All 30 questions asked one-at-a-time in a conversational flow. Seven phases:
- Project Context (Q1–Q5) — name, type, goals, users, deadlines
- Team & Capacity (Q6–Q10) — engineers, roles, sprint length, velocity, target sprints
- Technical Context (Q11–Q14) — tech stack, integrations, constraints, docs
- Codebase Context (Q15–Q20) — repo, structure, CI/CD, tech debt
- Risks & Unknowns (Q21–Q23) — risks, blockers, out-of-scope
- Preferences (Q24–Q26) — estimation, DoD, output format
- Capacity Planning (Q27–Q30) — sprint selection, bank holidays, unplanned absence %, onboarding
Offline import (--questionnaire)
- Export a blank template:
scrum-agent --export-questionnaire - Fill it in at your own pace in any editor
- Import:
scrum-agent --questionnaire intake.md - Review the summary and confirm before proceeding
The format is round-trippable (export → edit → import preserves answers exactly).
SCRUM.md context
Drop a SCRUM.md file in your project directory with any relevant context — project notes, design decisions, URLs, architecture diagrams. The agent reads it automatically and uses it to pre-fill answers and ground its output. Answers extracted from SCRUM.md are tagged with *(from SCRUM.md)* provenance markers in the intake summary. Your typed description always takes priority over SCRUM.md when both provide the same information.
scrum-docs/ directory
Place PRDs, design docs, or reference material in a scrum-docs/ directory. Supported formats: .md, .txt, .rst, .pdf.
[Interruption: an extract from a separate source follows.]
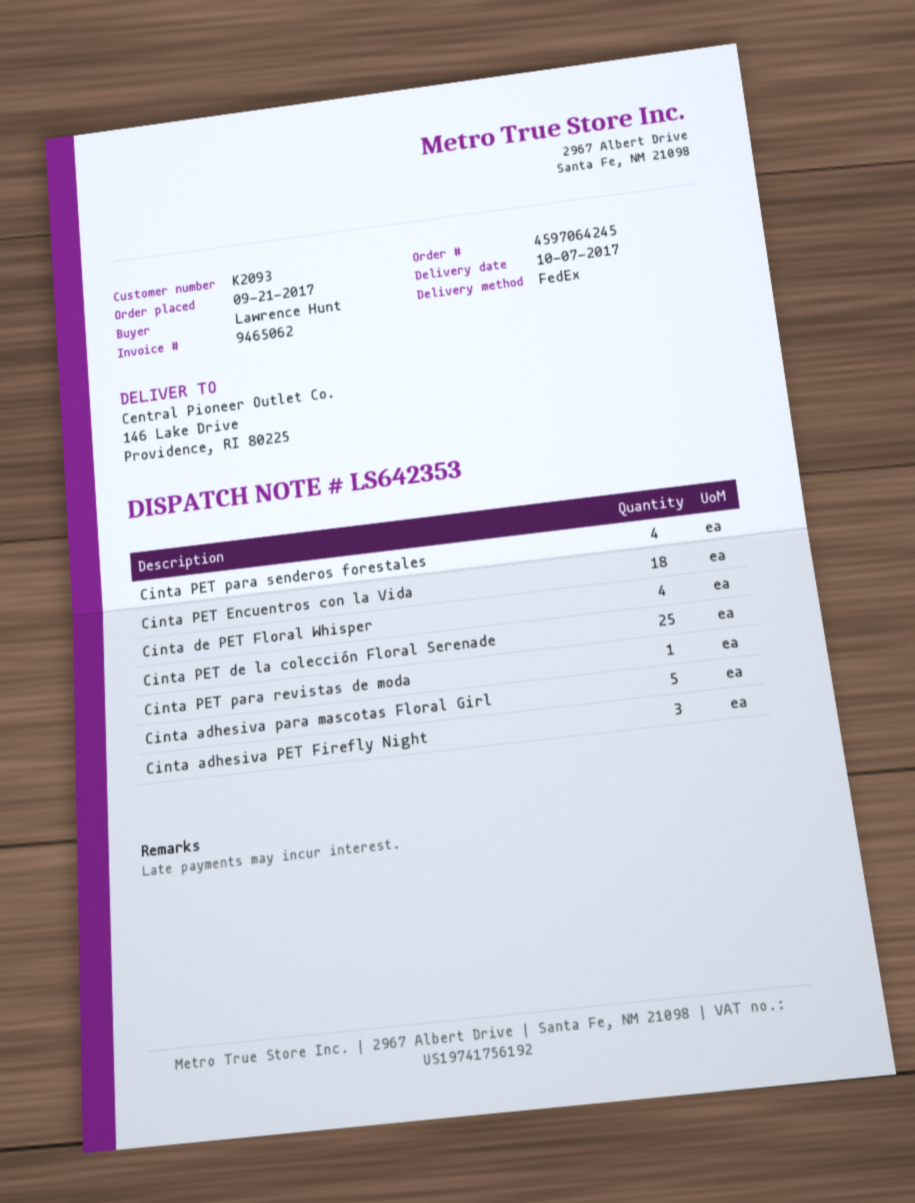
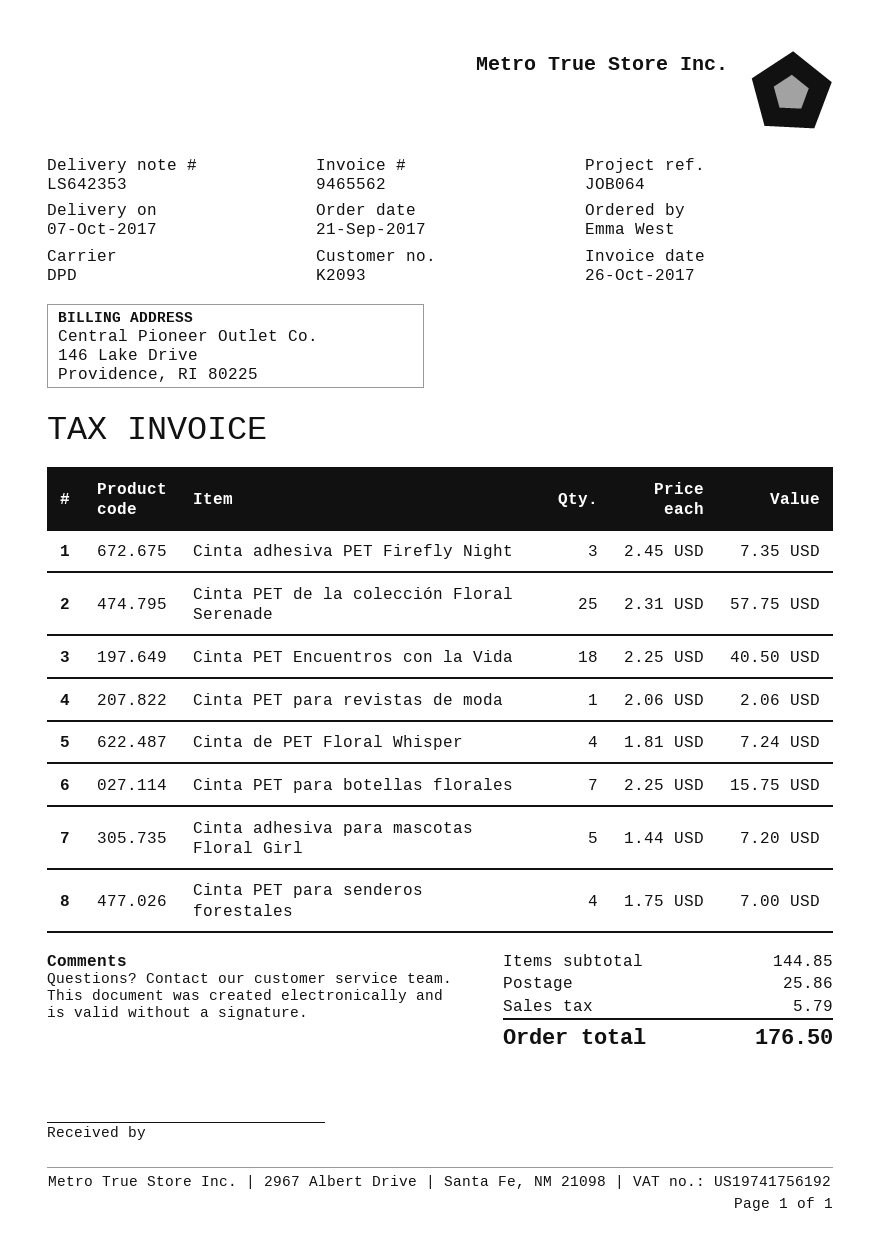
invoice number: 9465062 -> 9465562
ordered by: Lawrence Hunt -> Emma West
shipping method: FedEx -> DPD
Cinta PET para botellas florales: none -> 7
PDF support requires the pymupdf optional dependency:
uv sync --extra pdf
Files are automatically ingested and fed into the project analyzer for grounded output.
Pipeline
After intake confirmation, the agent runs a 5-stage pipeline with a human-in-the-loop checkpoint after each stage:
Project Intake → Project Analyzer → Feature Generator → Story Writer → Task Decomposer → Sprint Planner
│ │ │ │
[accept/edit/reject] [accept/edit/reject] [accept/edit/reject] [accept/edit/reject]
| Stage | What it does |
|---|---|
| Project Analyzer | Synthesizes all 30 intake answers into a structured ProjectAnalysis — name, type, goals, tech stack, constraints, risks, out-of-scope |
| Feature Generator | Decomposes the analysis into high-level features with priorities (Critical/High/Medium/Low) |
| Story Writer | Breaks features into user stories with persona/goal/benefit format, Given/When/Then acceptance criteria, Fibonacci story points (1–8, auto-split if >8), discipline tagging, and Definition of Done flags |
| Task Decomposer | Breaks stories into concrete tasks with labels (Code/Documentation/Infrastructure/Testing), test plans, and AI coding prompts. Auto-generates documentation sub-tasks for stories with Documentation in their DoD |
| Sprint Planner | Allocates stories to sprints respecting per-sprint net velocity (deducted for bank holidays, PTO, unplanned absence, onboarding, KTLO). Handles capacity overflow with 3 options: extend sprints, increase team, or keep as-is |
At each checkpoint, you can:
[1] Accept— proceed to the next stage[2] Edit— modify specific artifacts inline[3] Reject— re-generate with your feedback
Task enrichment
Every task generated by the Task Decomposer includes:
| Field | Description |
|---|---|
| Label | Auto-tagged: Code, Documentation, Infrastructure, or Testing — colour-coded in all views |
| Test plan | Auto-generated for Code and Infrastructure tasks — lists what to test (unit, integration, edge cases) |
| AI prompt | ARC-structured instruction for Cursor/Claude Code/Copilot, including project name, tech stack, and specific guidance |
Stories with "Documentation" marked as applicable in their DoD get a consolidated documentation sub-task referencing Confluence/README URLs from intake.
Small project handling
For projects with ≤2 sprints and ≤3 goals, the analyzer sets skip_epics. Instead of multi-epic decomposition, a single sentinel epic is created using the project name as its title. The rest of the pipeline (stories, tasks, sprints) proceeds normally.
Prompt quality rating
After intake, the analysis review screen shows a deterministic quality rating:
- Letter grade (A/B/C/D) with percentage score
- Breakdown: answered, extracted, defaulted, skipped, probed counts
- Actionable suggestions: "Add a SCRUM.md file", "Answer Q11 (tech stack) for better stories", etc.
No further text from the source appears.